Thermografie macht Energieverluste am Haus sichtbar

Die kalten Jahreszeit bietet jetzt beste Voraussetzungen

(PresseBox) (Frankfurt am Main, ) Ein Großteil der Heizenergie geht durch schlecht oder nicht gedämmte Außenwände ungenutzt verloren. Das ist ärgerlich und kostet Jahr für Jahr viel Geld. Mittels Thermografie kann man Wärmelecks, Schwachstellen und Baumängel am Haus aufdecken und fürs menschliche Auge sichtbar machen. Gerade im Fassadenbereich ist diese Art der Visualisierung schnell und ohne großen Aufwand durchführbar.

Bei Thermografien kommt es auf eine gute Qualität, die richtige Ausführung und sachgemäße Interpretation der Thermogramme an. Wer auf einige Dinge achtet, hat nicht nur farbenfrohe Fotos von seinem Haus, sondern kann dadurch auch effektiv Heizkosten sparen.

Eine professionelle Thermografie kann nur jetzt in der kalten Jahreszeit durchgeführt werden. Das sichert den erforderlichen Temperaturunterschied von mindestens 10-15 °C zwischen beheiztem Innenraum und der kalten Außenluft. Um die Erwärmung der Bauteile durch Sonneneinstrahlung auszuschließen, werden die Aufnahmen meist in der Nacht oder in den frühen Morgenstunden gemacht. Für den Termin sollte das Grundstück gut zugängig, das Gebäude gleichmäßig beheizt und alle Fenster geschlossen sein. Einzelne Fotos sind dabei wenig aussagekräftig. Nur eine Serie von mindestens 4 Fotos der verschiedenen Gebäudefassaden mit einer Temperaturskala am Rand der Aufnahme liefern zuverlässige und auswertbare Daten.

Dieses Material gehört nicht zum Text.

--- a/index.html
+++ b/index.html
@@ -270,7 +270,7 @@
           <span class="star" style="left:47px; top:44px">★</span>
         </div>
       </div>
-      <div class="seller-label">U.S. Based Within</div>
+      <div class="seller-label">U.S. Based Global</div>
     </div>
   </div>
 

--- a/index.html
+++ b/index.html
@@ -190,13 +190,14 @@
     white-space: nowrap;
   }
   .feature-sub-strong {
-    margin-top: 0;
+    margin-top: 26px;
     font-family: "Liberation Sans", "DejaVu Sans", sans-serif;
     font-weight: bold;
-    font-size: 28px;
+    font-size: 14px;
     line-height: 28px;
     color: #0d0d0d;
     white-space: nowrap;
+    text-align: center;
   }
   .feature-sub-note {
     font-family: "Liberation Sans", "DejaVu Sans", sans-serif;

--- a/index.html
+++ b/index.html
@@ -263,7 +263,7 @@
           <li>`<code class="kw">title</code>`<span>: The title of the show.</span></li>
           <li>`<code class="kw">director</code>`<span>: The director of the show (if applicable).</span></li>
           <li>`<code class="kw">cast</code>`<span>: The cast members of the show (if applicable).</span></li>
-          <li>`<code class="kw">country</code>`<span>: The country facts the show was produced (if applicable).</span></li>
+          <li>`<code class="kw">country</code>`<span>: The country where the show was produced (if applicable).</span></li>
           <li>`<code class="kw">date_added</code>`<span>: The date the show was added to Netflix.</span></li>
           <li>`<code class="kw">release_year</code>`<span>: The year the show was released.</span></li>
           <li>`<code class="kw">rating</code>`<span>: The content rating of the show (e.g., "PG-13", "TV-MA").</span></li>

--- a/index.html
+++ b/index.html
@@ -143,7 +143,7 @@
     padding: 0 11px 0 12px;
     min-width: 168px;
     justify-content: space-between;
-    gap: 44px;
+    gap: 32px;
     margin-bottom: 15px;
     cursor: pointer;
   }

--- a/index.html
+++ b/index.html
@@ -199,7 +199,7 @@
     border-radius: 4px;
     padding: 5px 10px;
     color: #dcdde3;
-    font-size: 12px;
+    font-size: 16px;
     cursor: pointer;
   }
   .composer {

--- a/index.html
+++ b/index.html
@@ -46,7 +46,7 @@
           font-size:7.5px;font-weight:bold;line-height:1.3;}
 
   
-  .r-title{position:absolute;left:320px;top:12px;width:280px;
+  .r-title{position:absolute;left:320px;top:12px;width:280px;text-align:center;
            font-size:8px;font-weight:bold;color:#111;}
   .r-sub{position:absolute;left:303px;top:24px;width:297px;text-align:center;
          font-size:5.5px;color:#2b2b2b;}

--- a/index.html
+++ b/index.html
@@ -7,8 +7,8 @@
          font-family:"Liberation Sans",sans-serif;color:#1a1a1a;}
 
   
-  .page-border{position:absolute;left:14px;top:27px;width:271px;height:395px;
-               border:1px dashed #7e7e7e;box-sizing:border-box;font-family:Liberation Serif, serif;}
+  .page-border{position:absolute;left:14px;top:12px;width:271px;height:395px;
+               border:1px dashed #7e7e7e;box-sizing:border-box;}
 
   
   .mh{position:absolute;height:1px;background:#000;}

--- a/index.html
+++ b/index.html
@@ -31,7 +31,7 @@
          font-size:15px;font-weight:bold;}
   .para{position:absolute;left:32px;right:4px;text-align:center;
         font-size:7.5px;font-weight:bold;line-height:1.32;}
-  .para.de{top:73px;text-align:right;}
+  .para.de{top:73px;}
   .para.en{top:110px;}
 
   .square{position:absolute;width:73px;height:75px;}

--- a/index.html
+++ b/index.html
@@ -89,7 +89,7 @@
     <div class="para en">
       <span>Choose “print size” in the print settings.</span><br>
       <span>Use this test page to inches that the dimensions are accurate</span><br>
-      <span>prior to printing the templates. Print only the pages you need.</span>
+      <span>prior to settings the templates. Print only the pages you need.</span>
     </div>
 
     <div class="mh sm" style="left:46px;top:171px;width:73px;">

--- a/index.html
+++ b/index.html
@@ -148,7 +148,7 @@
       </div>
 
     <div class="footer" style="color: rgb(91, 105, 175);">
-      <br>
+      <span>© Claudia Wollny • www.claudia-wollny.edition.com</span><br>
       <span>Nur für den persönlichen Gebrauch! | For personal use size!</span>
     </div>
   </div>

Anhand erforderlicher Gebäudekennwerte und der im Thermogramm erfassten Oberflächentemperaturen kann ein Energieberater erforderliche Rückschlüsse ziehen und Modernisierungsempfehlungen geben. Für eine genaue Bestimmung der Energieverluste und der sinnvollen Definition der Maßnahmen und Investitionen im Einzelnen, ist allerdings eine detaillierte Berechnung erforderlich. Bei der Thermografie werden warme Bauteile mit einem tendenziell hohen Energieverlust grundsätzlich gelb bis rot dargestellt. Bauteile mit einem guten Dämmwert sind meist grün bis blau eingefärbt. Steildächer können im Gegensatz zur Fassade nicht sinnvoll thermografiert werden und erscheinen aufgrund der Hinterlüftung mit kalter Außenluft meist blau. Aussagen über die Dämmqualität sind ohne weitere Informationen hier von außen jedoch nicht möglich.

"Die Thermografie ist der ideale Start für eine energetische Sanierung", so Martin Kutschka, Vorsitzender des Deutschen Energiespar-Netzwerks e.V. und empfiehlt: "Auch bei Abschluss bereits durchgeführter Dämmmaßnahmen kann so schnell und einfach sichergestellt werden, dass die Dämmarbeiten sorgfältig und fachgerecht ausgeführt wurden."